If you need to understand how best to adapt to your environment, how to make quality decisions…, how to drive focus … take people along on the journey… well, that one’s on you. MBA courses might be useful to optimise a supply chain or interpret a profit and loss statement, but those skills don’t cut it when our business model becomes irrelevant overnight. Unless we equip our leaders with strategic skills, our education loses relevance as the world continues to shift. Not all MBA programmes are created equally, of course. Many have seen the snow melting at the edges and started adapting their content accordingly. But, bound by the bureaucracy and limitations of the tertiary education sector, the format of these programmes remains astonishingly unchanged.

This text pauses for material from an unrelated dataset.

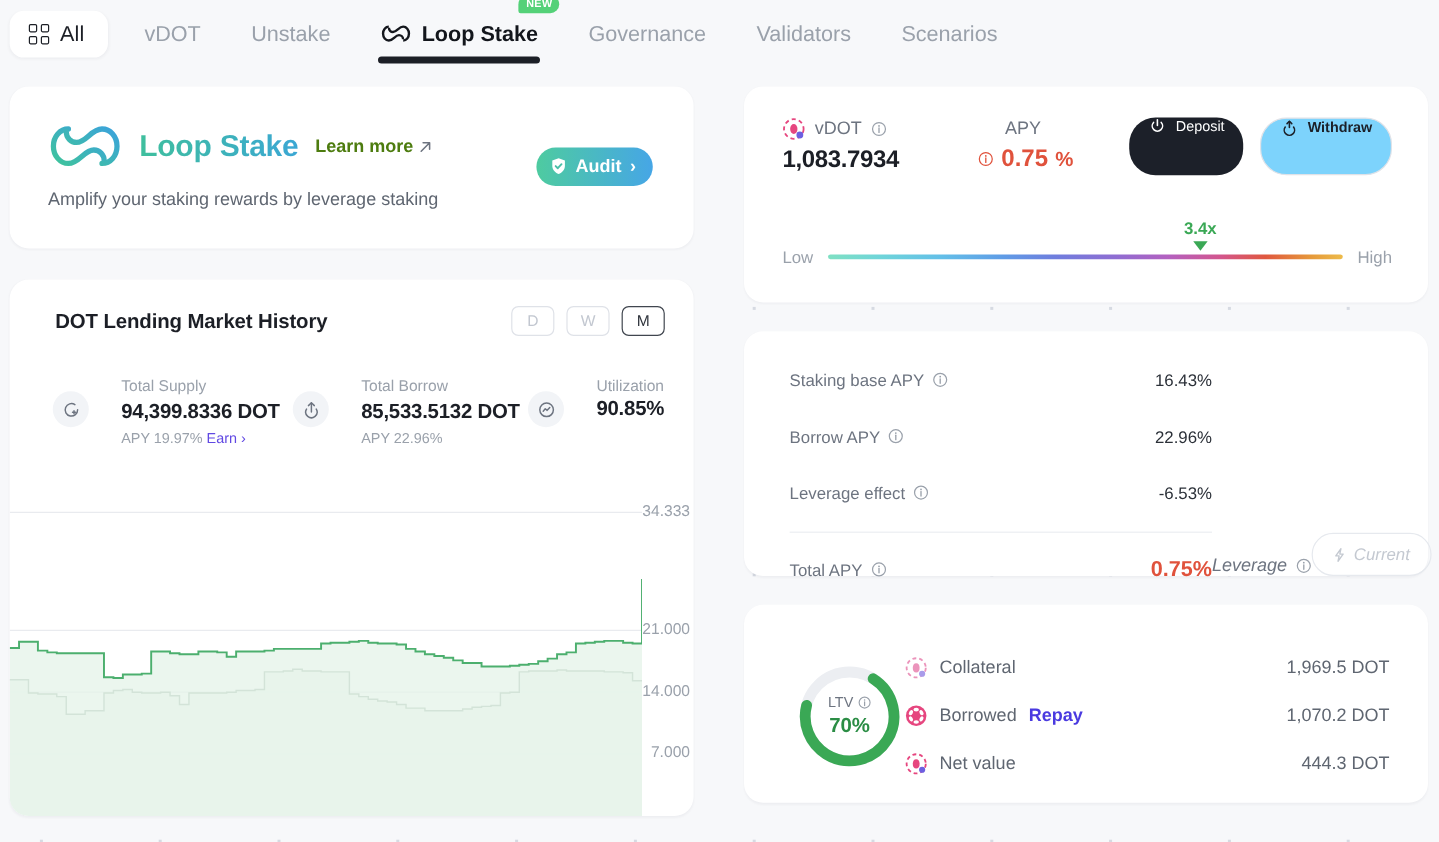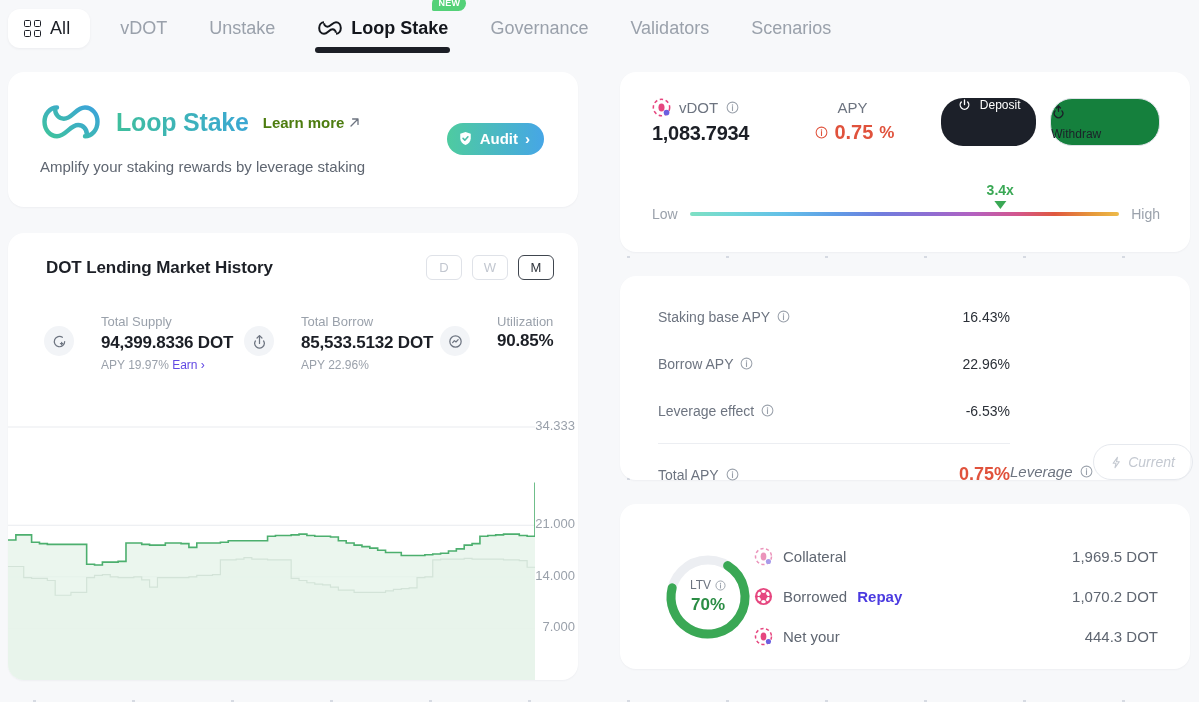"Withdraw" .btn-ghost { background: #15803d -> #7dd3fc; flex-direction: column -> none; font-weight: 400 -> 700 }
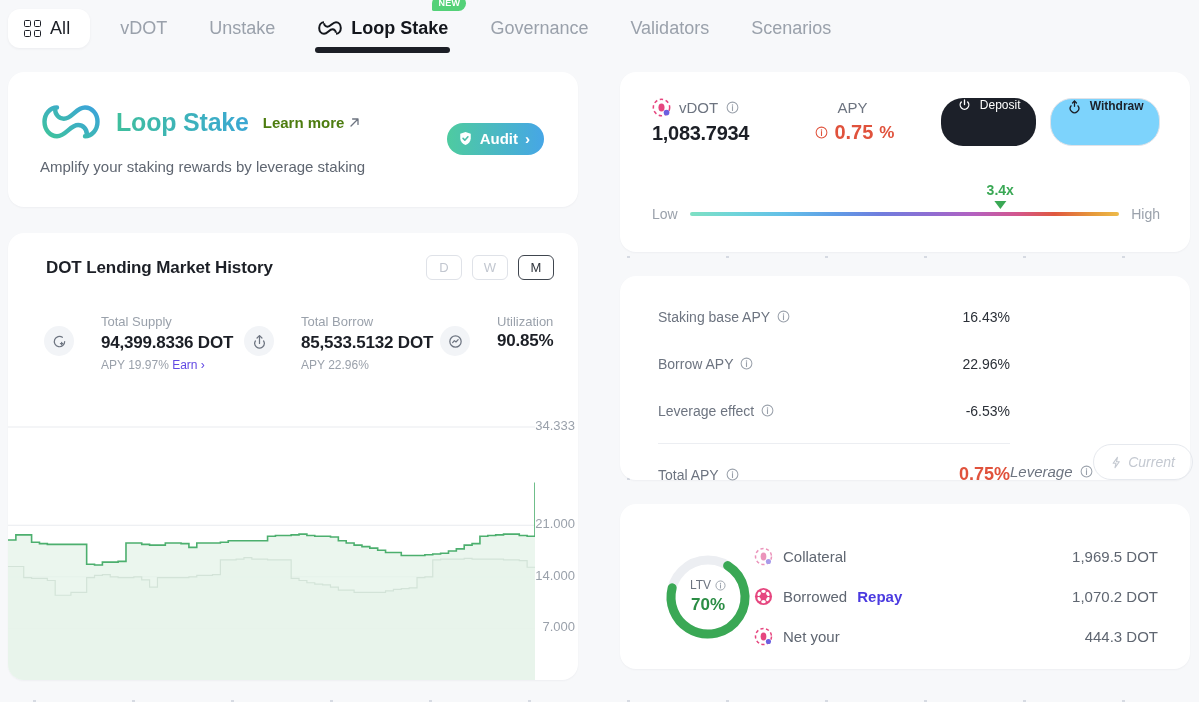"Net your" span.amt-name { text: your -> value }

Most universities are large, unwieldy beasts, and change doesn’t happen quickly. All that bureaucracy comes at a cost, too, which the student foots. The average MBA student forks out close to $50,000 by the time they’ve finished their qualification, without taking into account costs of travel, opportunity cost at work and home, and the toll on their mental and physical health.
Five problems with traditional business education Problem 1: Lecture and listen
The first culprit is a reliance on the ‘lecture and listen’ form of learning. Students yawn through lengthy PowerPoint presentations and memorise complex jargon and theory, with little application to their real lives. Problem 2: Burnout Not only that, their real lives suffer. Most MBA students work full-time in jobs or businesses and juggle family and community responsibilities. Despite this, universities ask them to sacrifice upwards of 20 hours each week to complete their degree. Stress, illness and burnout are common, and the self-professed ‘career shortcut’ starts to feel a lot less short by year two.